The soil organic matter content contributes greatly to the grain and stover, and hence carbohydrate content of maize plants. Lignin and cell-wall cross-linking also affect the ethanol production. Selection for reduced lignin and increased cellulose in stover can potentially be expected to increase mechanical strength as well as ethanol yield. Although pretreatment and enzyme hydrolysis constitute two of the more costly steps in cellulosic ethanol production, stover with reduced lignin may still need to be treated before being subjected to enzyme hydrolysis. It seems unlikely that the cost savings in pretreatment from reduced lignin can be fully realized because of an accompanying reduction in biomass. However, for ethanol production to be commercially viable, improvements must not only be made to the efficiency of ethanol production per unit dry mass, but also per unit land area.
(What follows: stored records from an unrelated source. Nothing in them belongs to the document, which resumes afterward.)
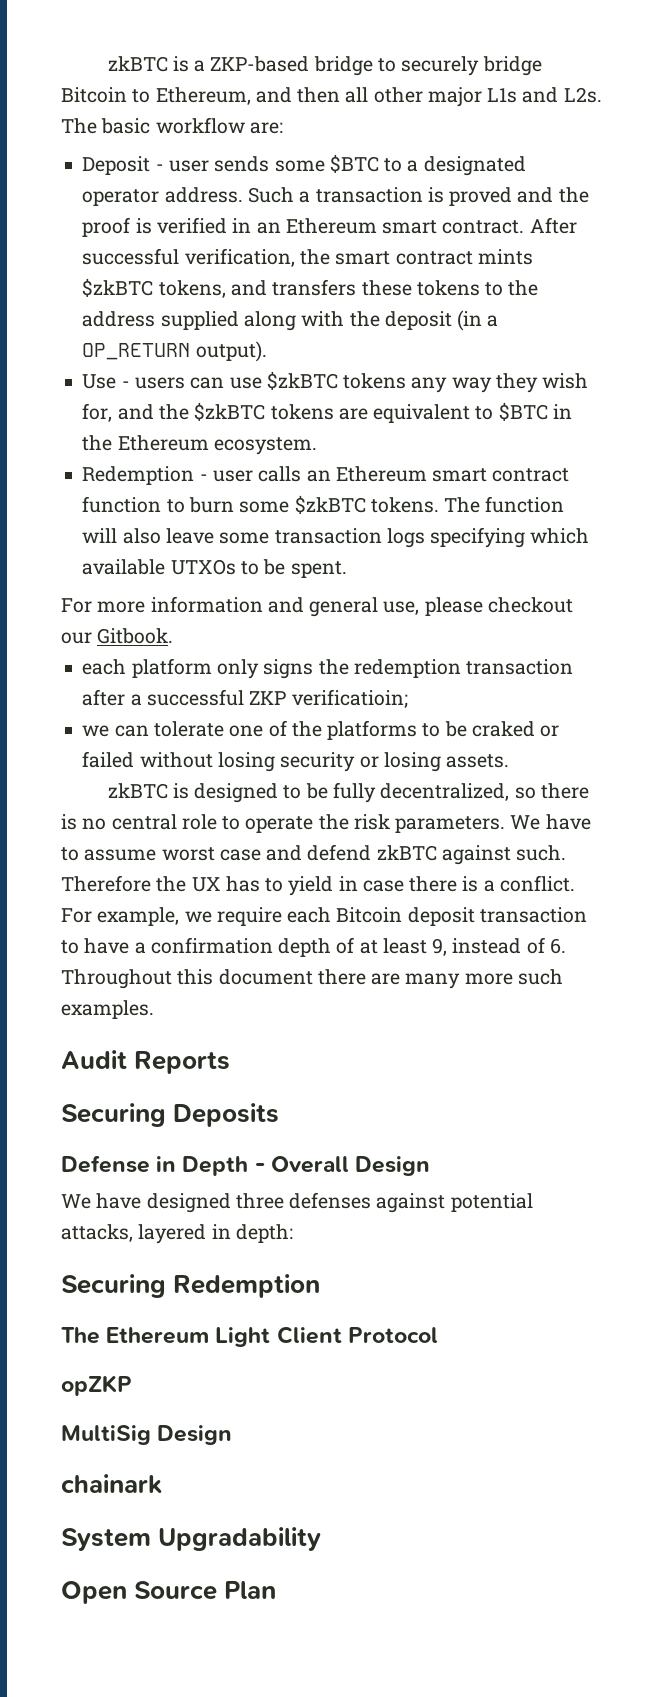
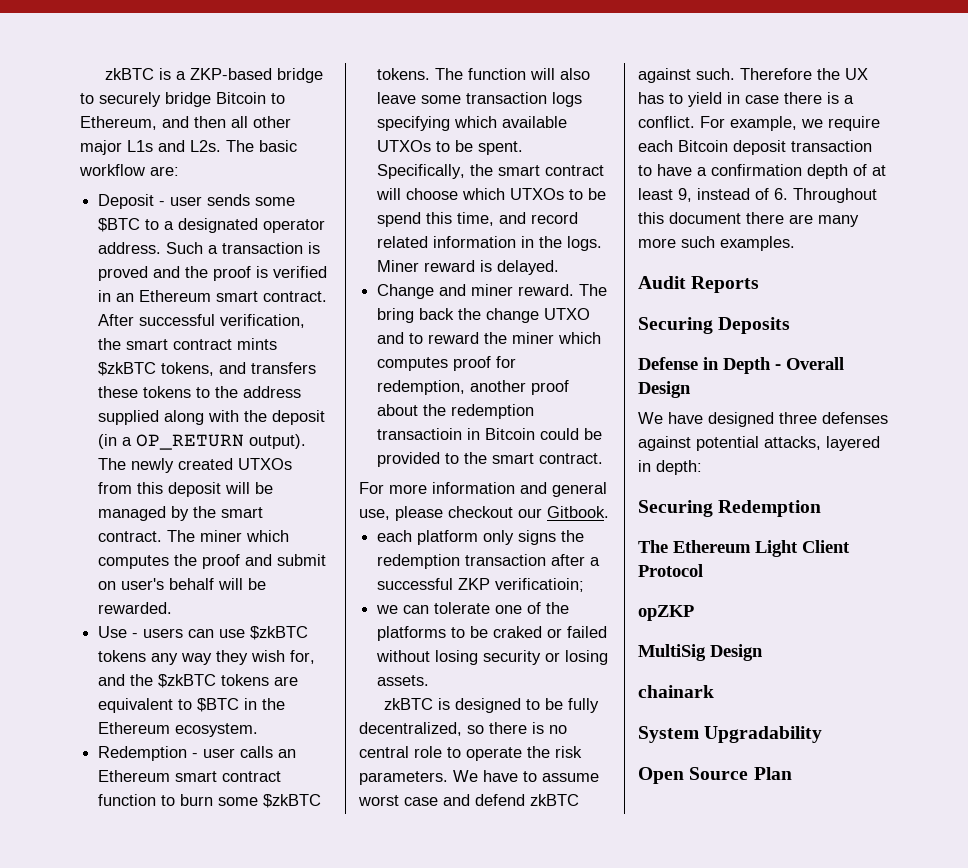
+ The newly created UTXOs from this deposit will be managed by the smart contract. The miner which computes the proof and submit on user's behalf will be rewarded.
+ Specifically, the smart contract will choose which UTXOs to be spend this time, and record related information in the logs. Miner reward is delayed.
+ Change and miner reward. The bring back the change UTXO and to reward the miner which computes proof for redemption, another proof about the redemption transactioin in Bitcoin could be provided to the smart contract.

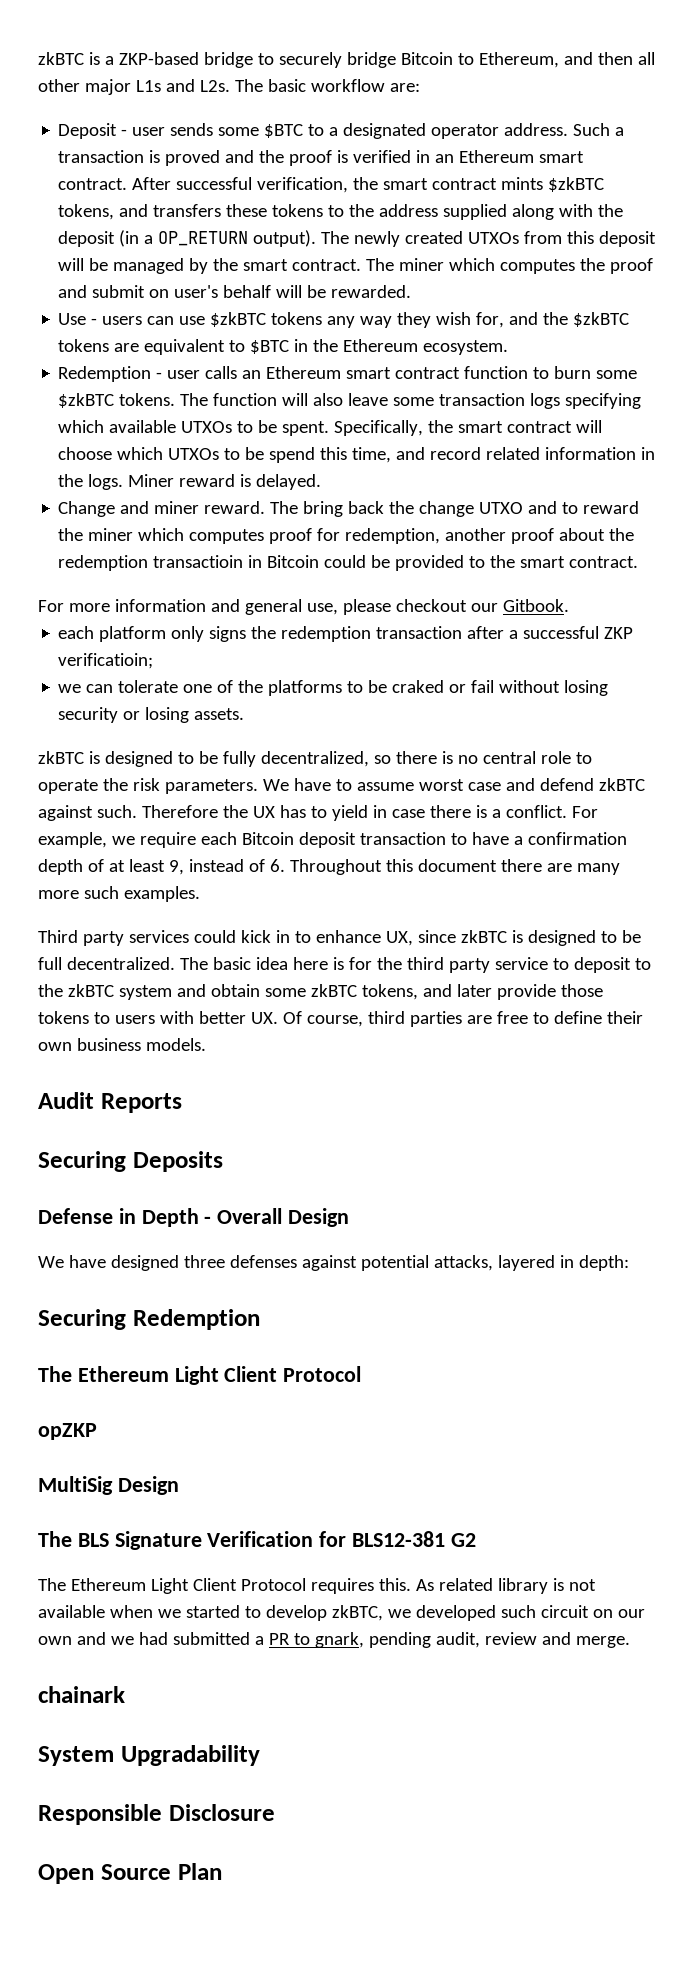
- we can tolerate one of the platforms to be craked or failed without losing security or losing assets.
+ we can tolerate one of the platforms to be craked or fail without losing security or losing assets.
+ Third party services could kick in to enhance UX, since zkBTC is designed to be full decentralized. The basic idea here is for the third party service to deposit to the zkBTC system and obtain some zkBTC tokens, and later provide those tokens to users with better UX. Of course, third parties are free to define their own business models.
+ The BLS Signature Verification for BLS12-381 G2
+ The Ethereum Light Client Protocol requires this. As related library is not available when we started to develop zkBTC, we developed such circuit on our own and we had submitted a PR to gnark, pending audit, review and merge.
+ Responsible Disclosure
Biomass feedstock composition ultimately decides the yield from the chemical or biochemical conversion processes, which in turn, affects the economics involved. There are many plant varieties which are used as biofuel sources – the geography, weather conditions, soil composition, and legislation of a location normally dictates what types are grown specifically for biofuel production. Ethanol, biodiesel, and butanol are the main types of commercially produced biofuels.

The soil organic matter content contributes greatly to the grain and stover, and hence carbohydrate content of maize plants. Lignin and cell-wall cross-linking also affects the ethanol production. Selection for reduced lignin content and increased cellulose content in stover can potentially be expected to increase mechanical strength as well as ethanol yield. Although pretreatment and enzyme hydrolysis constitute two of the more costly steps in cellulosic ethanol production, stover with reduced lignin may still need to be treated before being subjected to enzyme hydrolysis.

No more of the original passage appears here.